- **Extracted entries**

.....

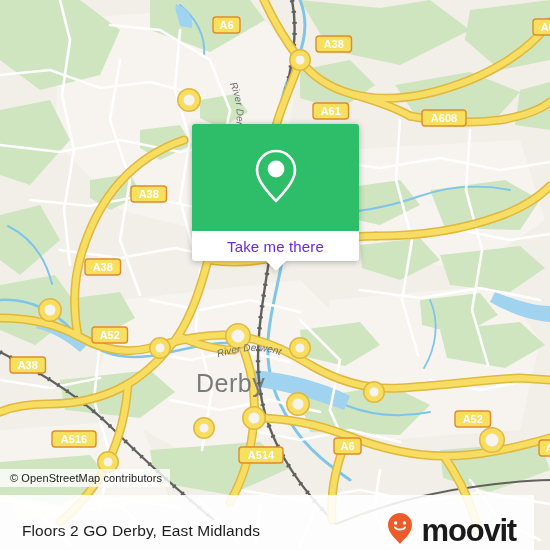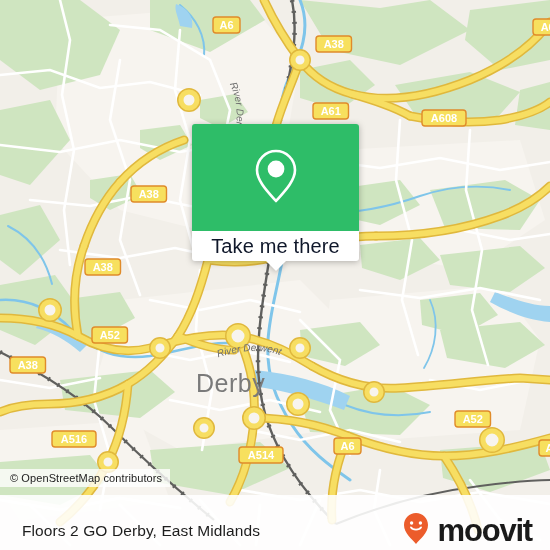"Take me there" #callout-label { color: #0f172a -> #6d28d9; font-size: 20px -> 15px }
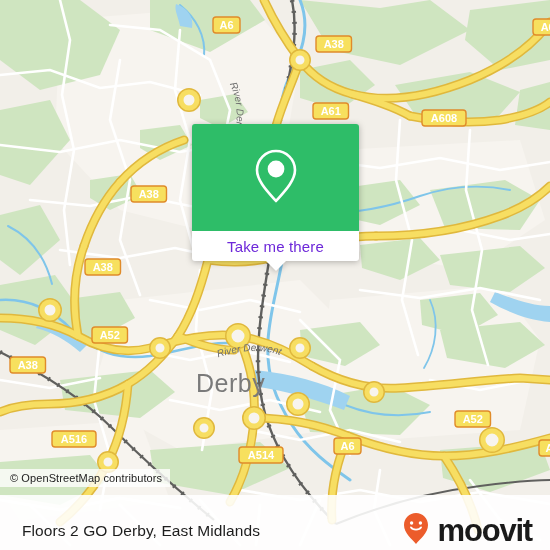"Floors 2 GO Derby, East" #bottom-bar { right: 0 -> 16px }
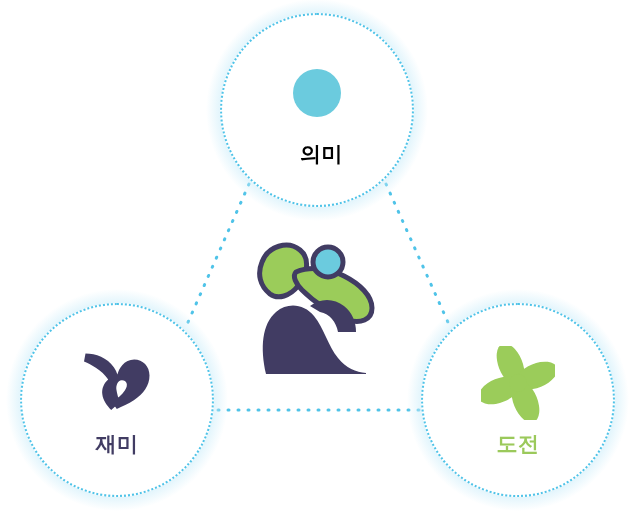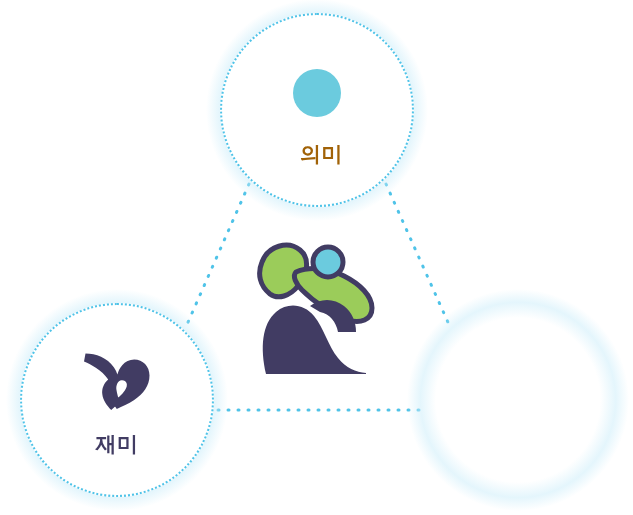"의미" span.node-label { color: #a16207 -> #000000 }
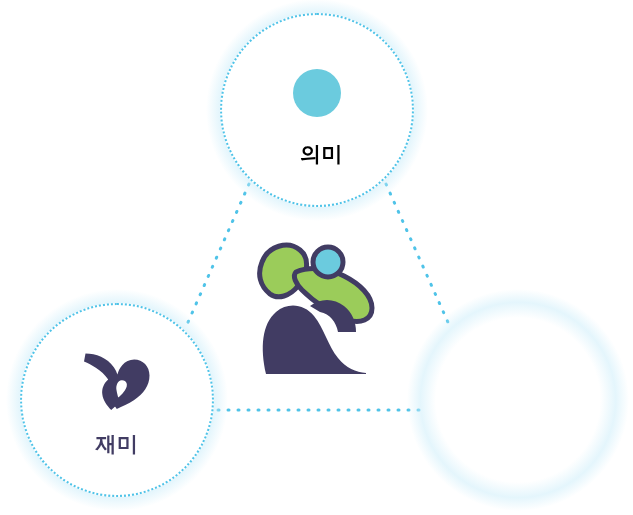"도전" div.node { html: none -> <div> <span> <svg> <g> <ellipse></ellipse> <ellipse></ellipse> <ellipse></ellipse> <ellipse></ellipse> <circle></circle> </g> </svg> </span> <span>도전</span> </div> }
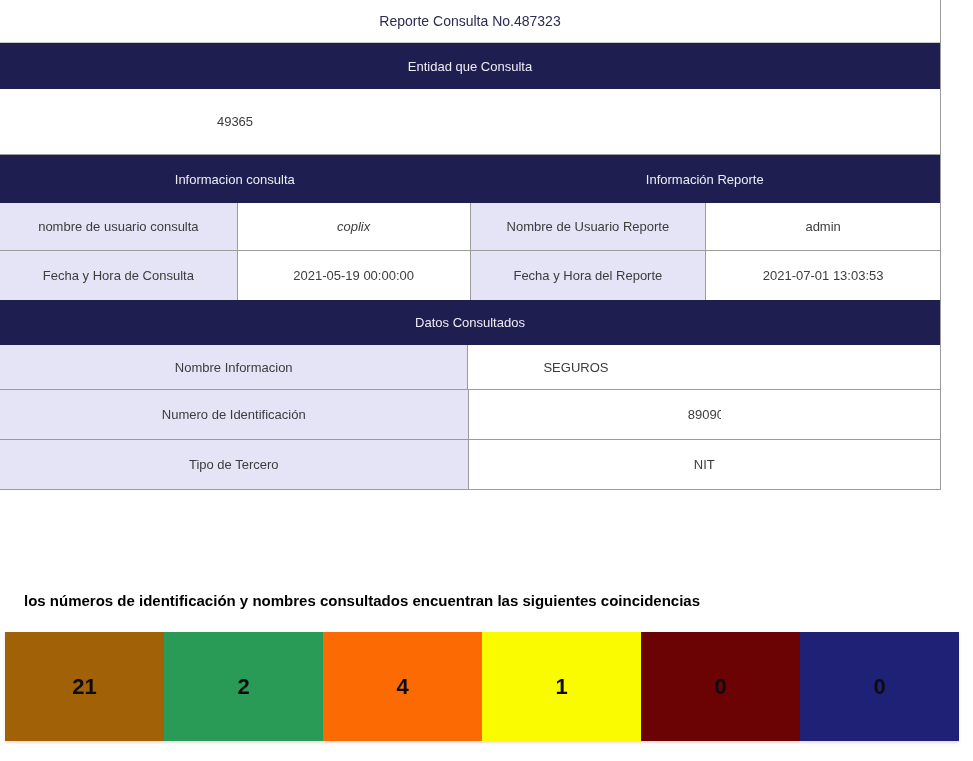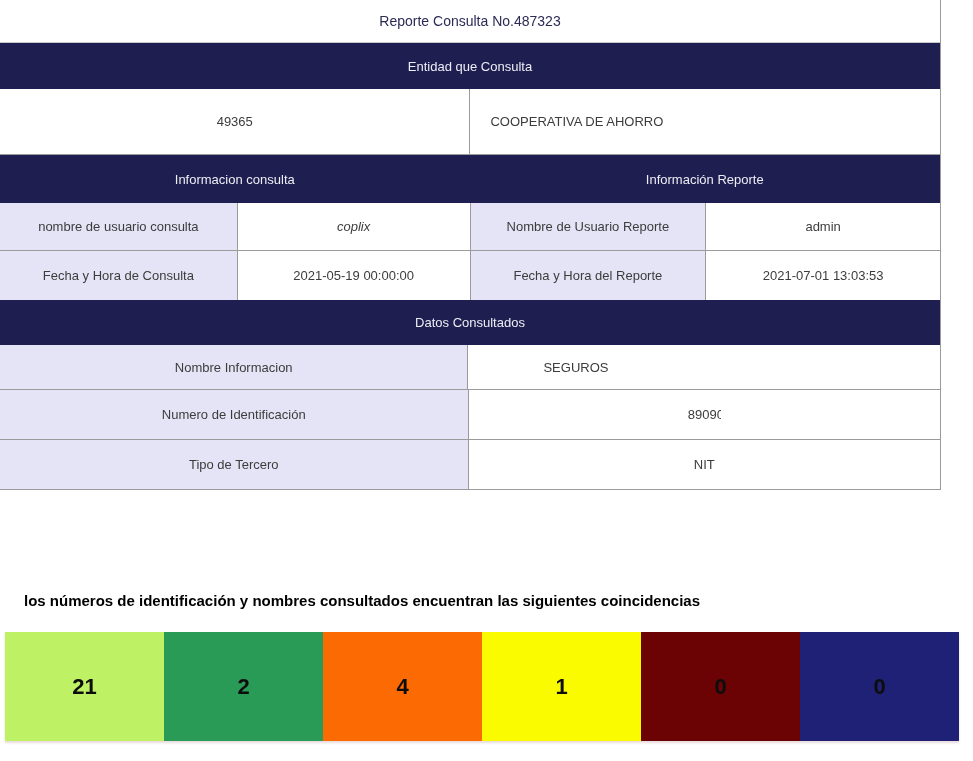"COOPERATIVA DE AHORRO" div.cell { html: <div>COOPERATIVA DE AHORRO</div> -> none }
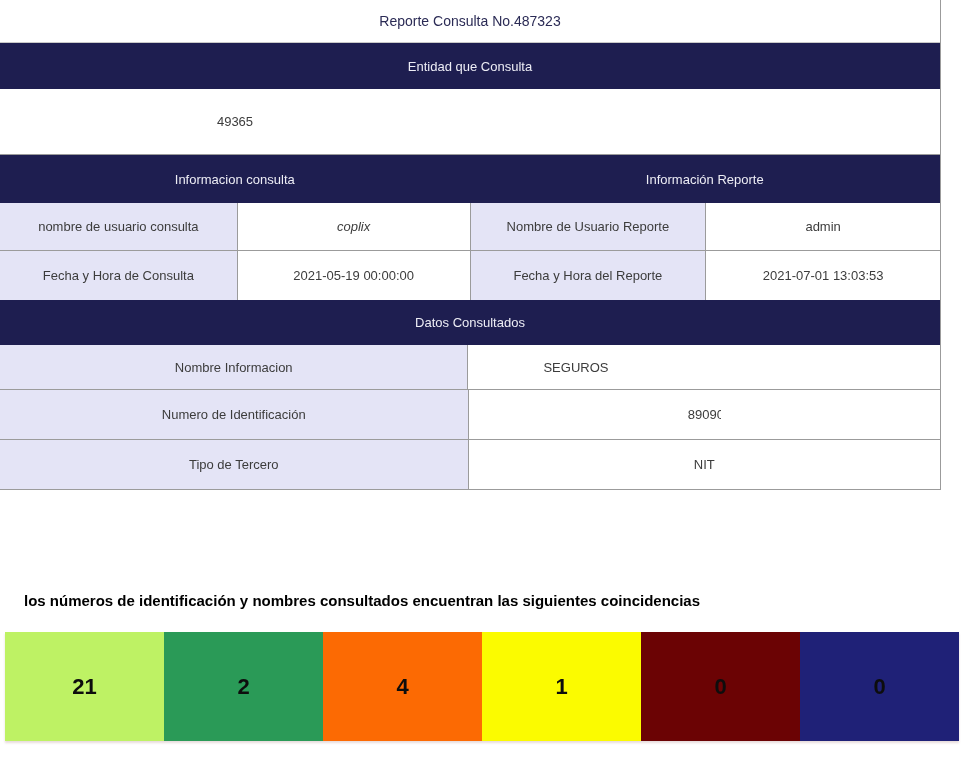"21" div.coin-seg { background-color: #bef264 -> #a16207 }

.....

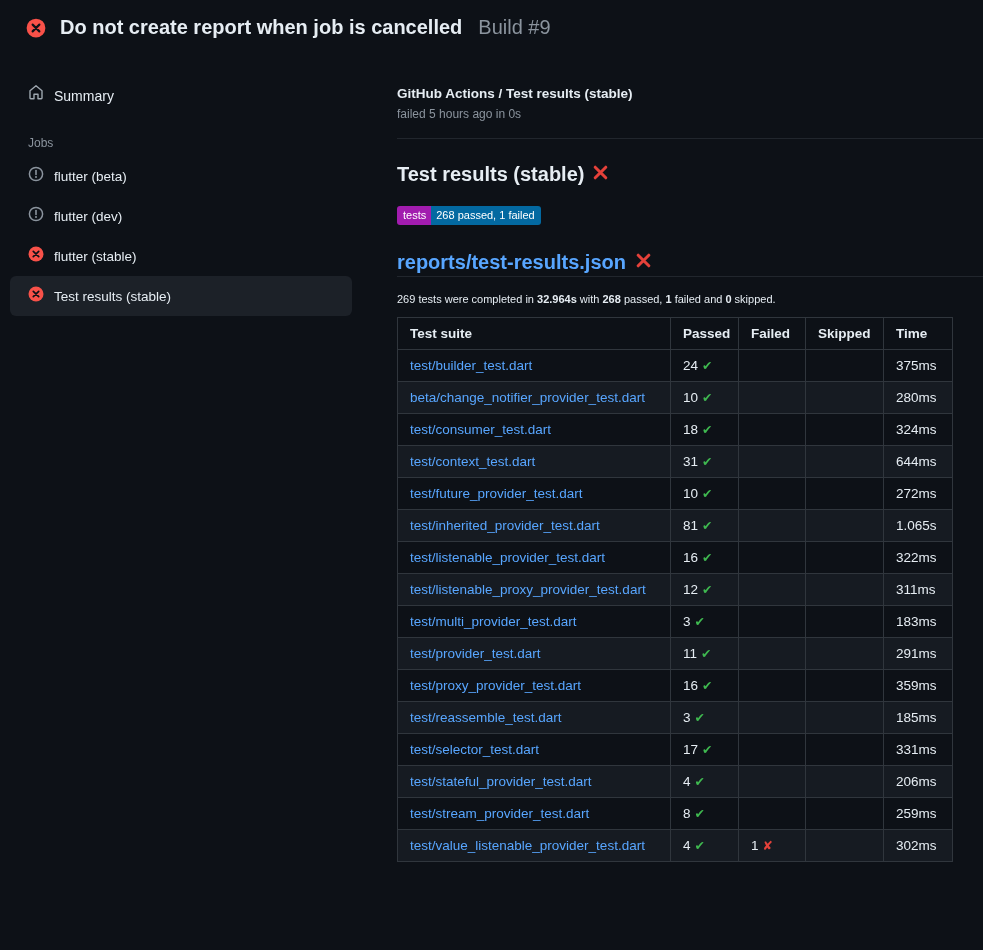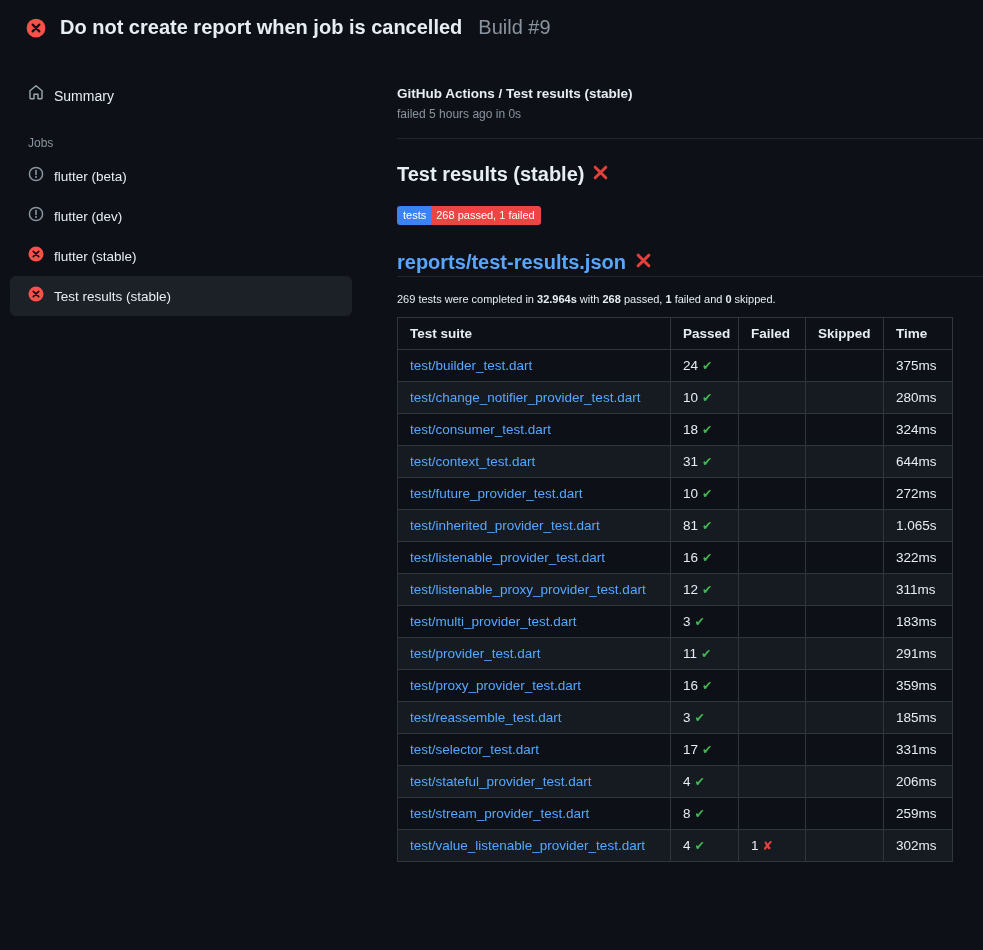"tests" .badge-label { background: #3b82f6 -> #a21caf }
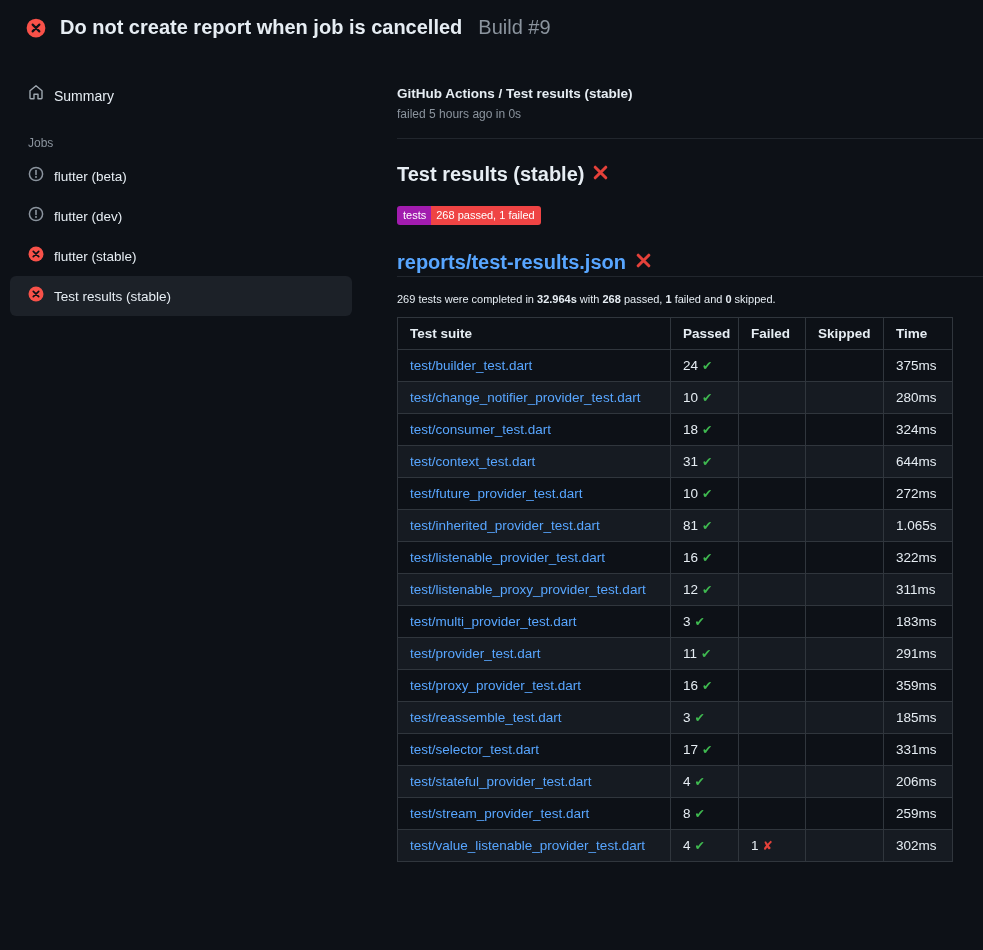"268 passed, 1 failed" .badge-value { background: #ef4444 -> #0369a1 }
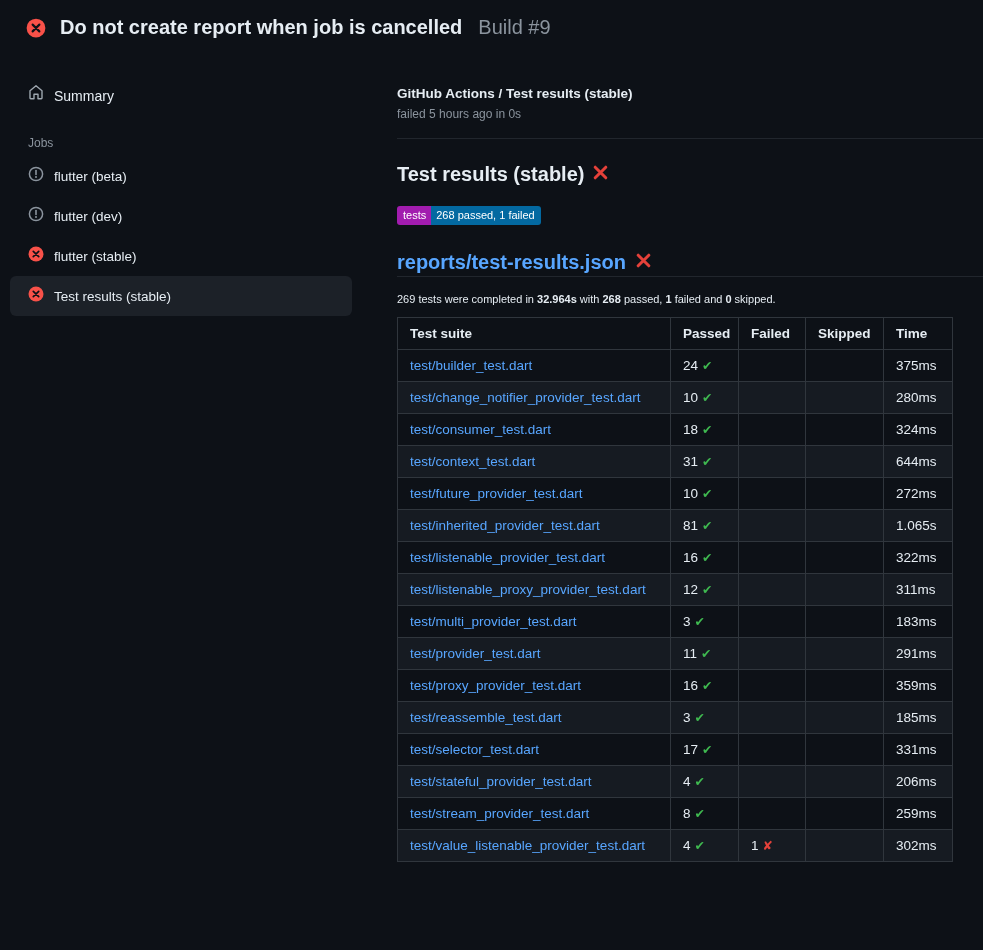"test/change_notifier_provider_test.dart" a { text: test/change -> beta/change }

.....

- **Action item**
Starting from the line with "background: #ef4444 ->" in the records above, repeat each line exactly until you have written the line with "text: test/change ->", then stop; drop the pictures.

- **Task answer**
"268 passed, 1 failed" .badge-value { background: #ef4444 -> #0369a1 }
"test/change_notifier_provider_test.dart" a { text: test/change -> beta/change }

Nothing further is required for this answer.